Itemized modification records
=== Section Start ===

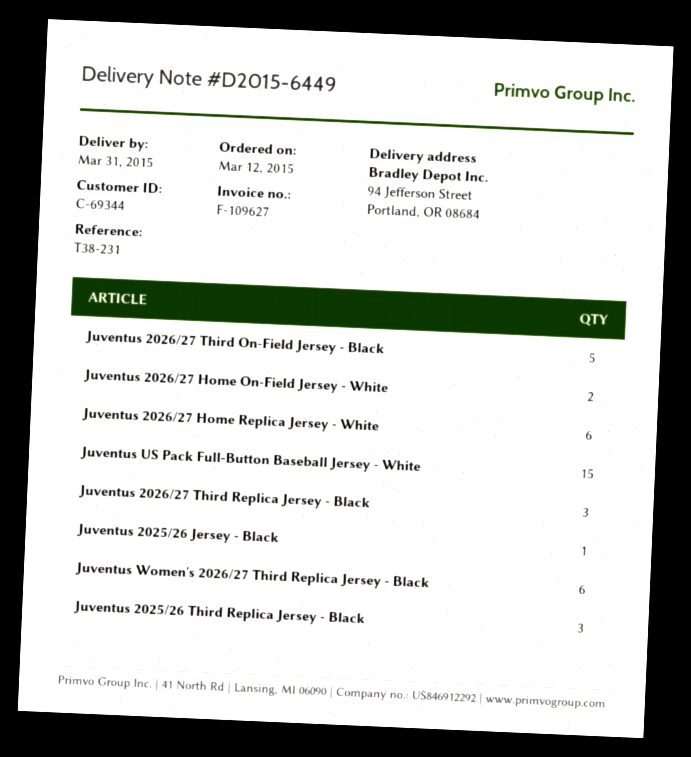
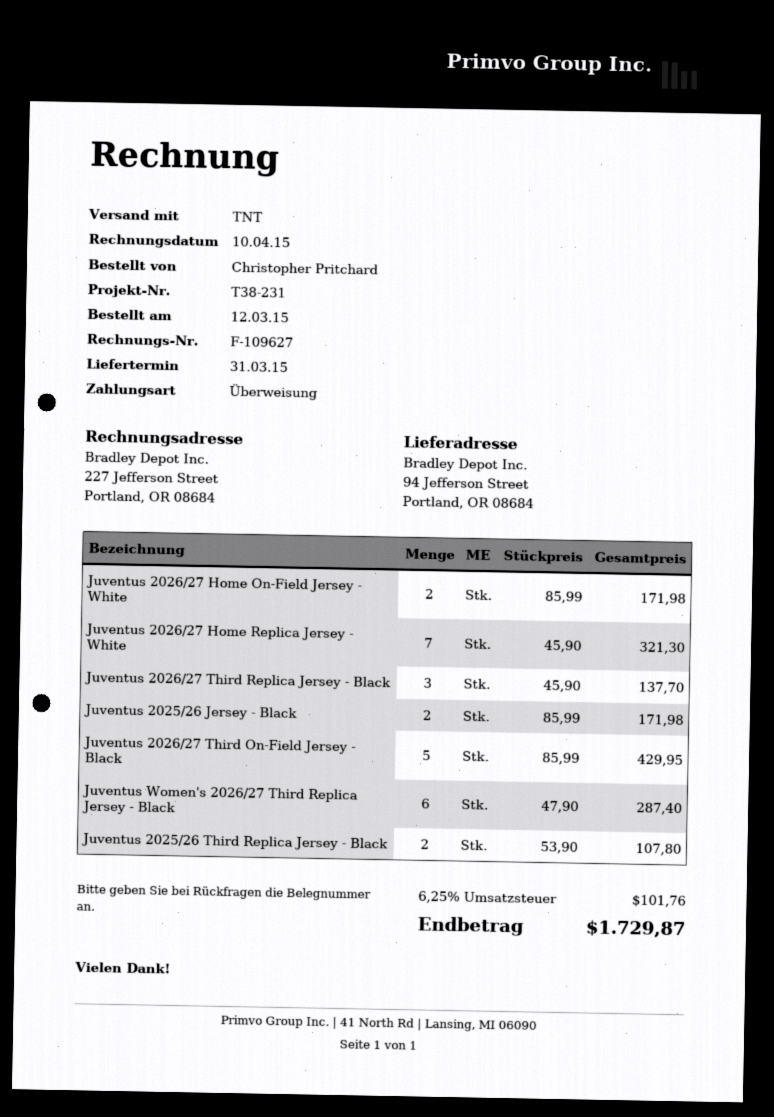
Juventus 2026/27 Home Replica Jersey - White: 6 -> 7
Juventus US Pack Full-Button Baseball Jersey - White: 15 -> none
Juventus 2025/26 Jersey - Black: 1 -> 2
Juventus 2025/26 Third Replica Jersey - Black: 3 -> 2

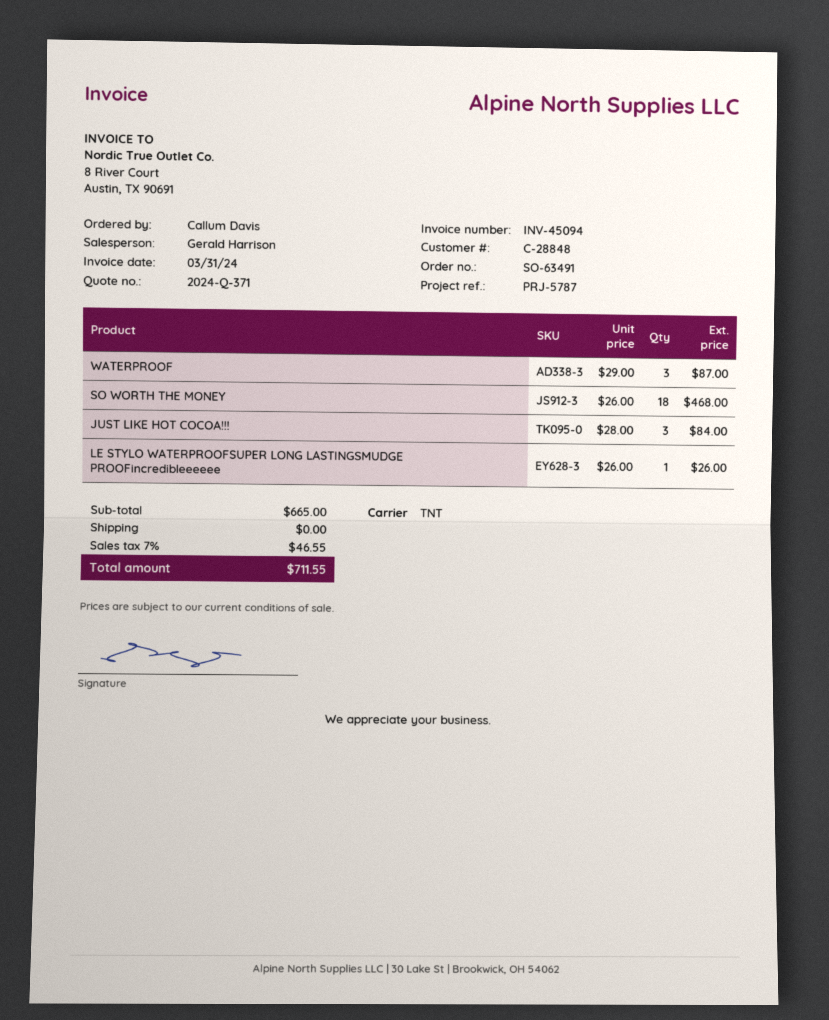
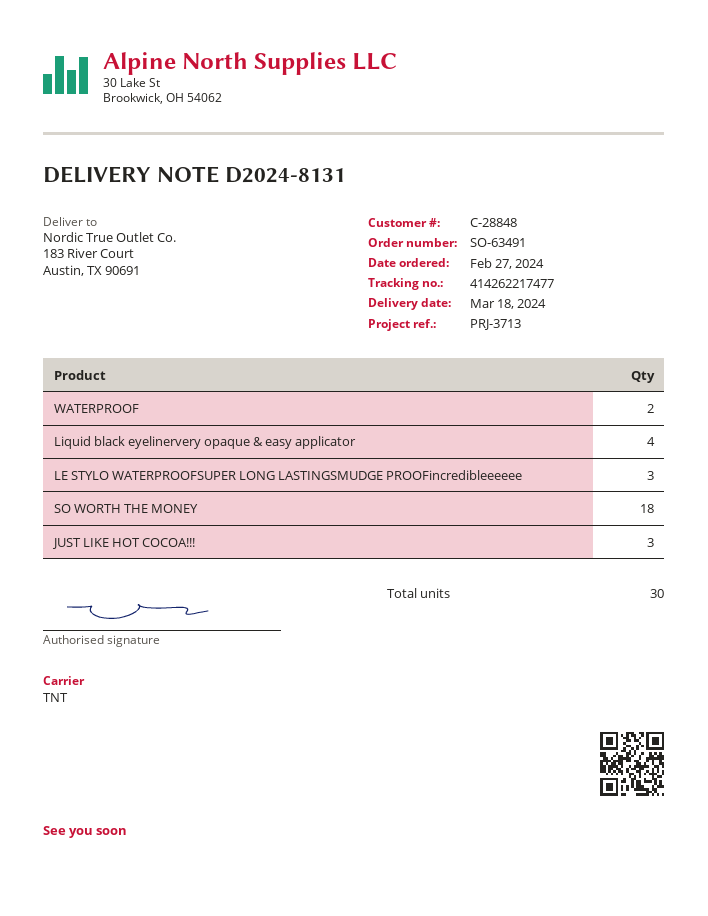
reference: PRJ-5787 -> PRJ-3713
WATERPROOF: 3 -> 2
LE STYLO WATERPROOFSUPER LONG LASTINGSMUDGE PROOFincredibleeeeee: 1 -> 3
Liquid black eyelinervery opaque & easy applicator: none -> 4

=== Section End ===

_YOUR OBJECTIVE_
The required output is every line from the one containing "Juventus 2025/26 Third" through the last line of the records, inclusive, reproduced exactly and without pictures.

_EXPECTED OUTPUT_
Juventus 2025/26 Third Replica Jersey - Black: 3 -> 2

reference: PRJ-5787 -> PRJ-3713
WATERPROOF: 3 -> 2
LE STYLO WATERPROOFSUPER LONG LASTINGSMUDGE PROOFincredibleeeeee: 1 -> 3
Liquid black eyelinervery opaque & easy applicator: none -> 4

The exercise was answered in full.